沈める | ナノ




 シズちゃんをどうにかして殺したかった。刺されても撃たれても平気な顔をしているシズちゃんを。俺は考えた。傷つけて殺すことができないのなら、他に手段を探さなければ。そのためにまず、シズちゃんの動きを止める筋弛緩剤を用意した。もちろん、ふつうでは手に入らないくらいの強力なものだ。話に聞いたところではゾウなどの大きな動物に使用するものらしい。これがあの化け物に効くかどうかはわからないが、まぁいいだろう。それから、自衛用の改造スタンガン。シズちゃんが気絶するとは思えないけれど、一瞬でも動きを止めることができればそれでいい。そうしてシズちゃんを殺すための準備を整えた俺は、彼の仕事が終わるのを見計らってアパートに乗り込み、背後から手に持ったスタンガンを押しつけた。

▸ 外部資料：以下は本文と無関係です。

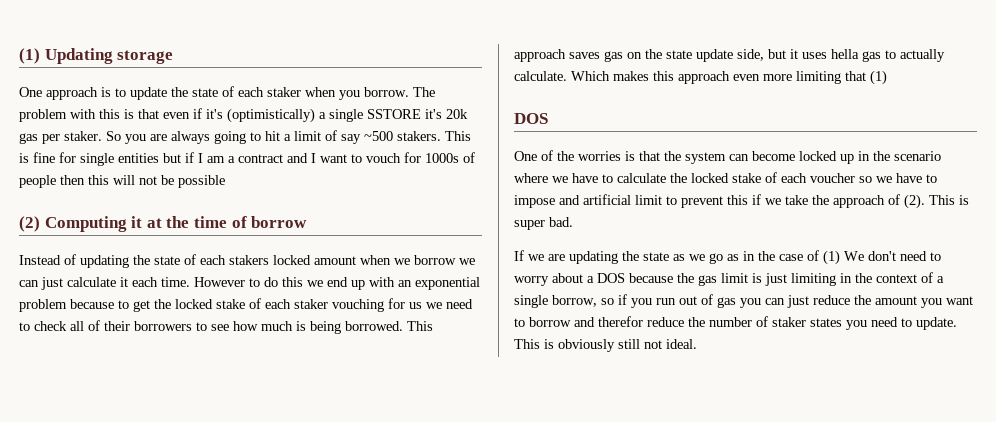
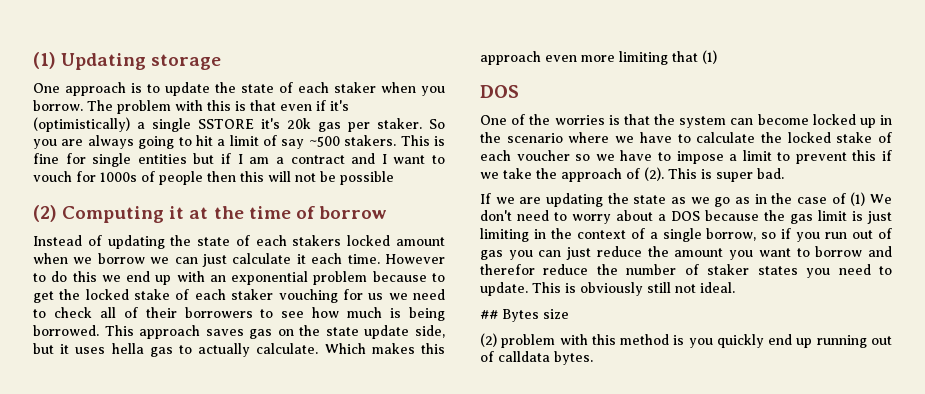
- One of the worries is that the system can become locked up in the scenario where we have to calculate the locked stake of each voucher so we have to impose and artificial limit to prevent this if we take the approach of (2).
+ One of the worries is that the system can become locked up in the scenario where we have to calculate the locked stake of each voucher so we have to impose a limit to prevent this if we take the approach of (2).
+ ## Bytes size
+ (2) problem with this method is you quickly end up running out of calldata bytes.

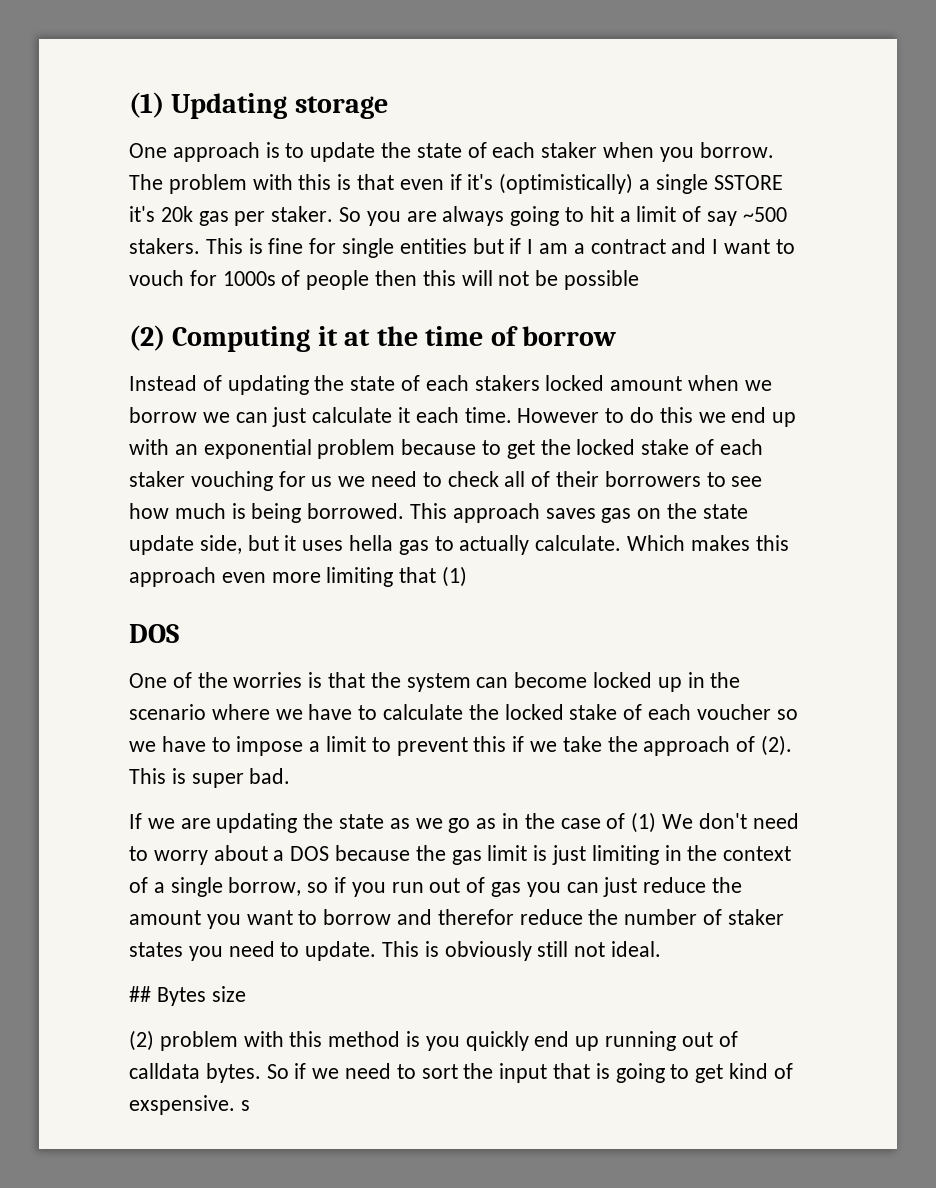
+ So if we need to sort the input that is going to get kind of exspensive. s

案の定ほとんど効き目はなかったようだが、隙をついて、筋弛緩剤の入った極太の注射器を腕に突き立てることに成功する。薬は即効性のものだったため、さすがのシズちゃんも立っていることができなくなり、がくりと膝を折った。なんだ、案外うまくいってしまうかもしれない。それはそれでつまらないけど、仕方ないか。ぶつぶつ言いながらぐったりとしたシズちゃんの身体を引きずり、狭い浴室に押し込む。シャワーからすごい勢いで水を出し、浴槽がいっぱいになるまで溜めた。その間もやはりシズちゃんは動けず苦しそうに息を洩らすだけだった。水を溜め終えると、俺はシズちゃんの腕を強く引いて浴槽に近づけ、そのまま髪の毛を鷲掴んでその中に頭を沈めてやった。もちろん抵抗はされた。しかしそれは普段の彼からは想像もつかないほど弱いもので、俺も何だか興醒めしてしまったけれど、掴んだ後頭部を離すことはしなかった。ぶくぶくと泡が浮かんでくる。水中でシズちゃんがもがいている。死ぬかな。ぼんやりと遠くの方で考えた。シズちゃんが死んだら。池袋は平和になるし、俺も安心して毎日を過ごすことができるようになる。そうだ。シズちゃんは俺のために死ぬんだ。それはなんてうれしいことなんだろう。シズちゃんが大嫌いな俺のために死ぬ。俺は幸せだ。がばがばごぼごぼ。何か喋っているのかもしれないがよく聞こえない。しばらくうるさくばちゃばちゃと暴れていたシズちゃんだったけれど、だんだんとおとなしく、静かになっていく。シズちゃんの髪を掴んだ俺の手も水の中で、寒くなってきた。もうあれから何分経ったのかわからないけど、まだ生きてる。やっぱり君は化け物だよ。早く死んでよ。そう思いながら手に力を込め、さらに深く沈める。ごぼり。最後に大きな泡が浮かんで消え、シズちゃんは動くのをやめた。死んじゃったのシズちゃん。随分あっけないね。君ならもっと俺を楽しませてくれると思ったのに。期待はずれだよ。ぐい、重い頭を引き上げる。青白い肌、紫色の唇。本当に死んだのか。どうしてだろう、俺が望んでいたことのはずなのに、何だかなぁ。ぴくりとも動かない冷たい頬を撫で、唇に噛みつく。適当に酸素を送ってやると、ごほごほ、激しく咽返した。確かに俺はシズちゃんを殺したくてこんなことをしたんだけど、どうせならシズちゃんには大嫌いな俺の腹の上で死んでほしいなぁ、なんて。今思いついたんだけど、どう?一応、君の意見も聞いておいてあげるよ。そのまま熱を取り戻したそこにもう一度口付けを。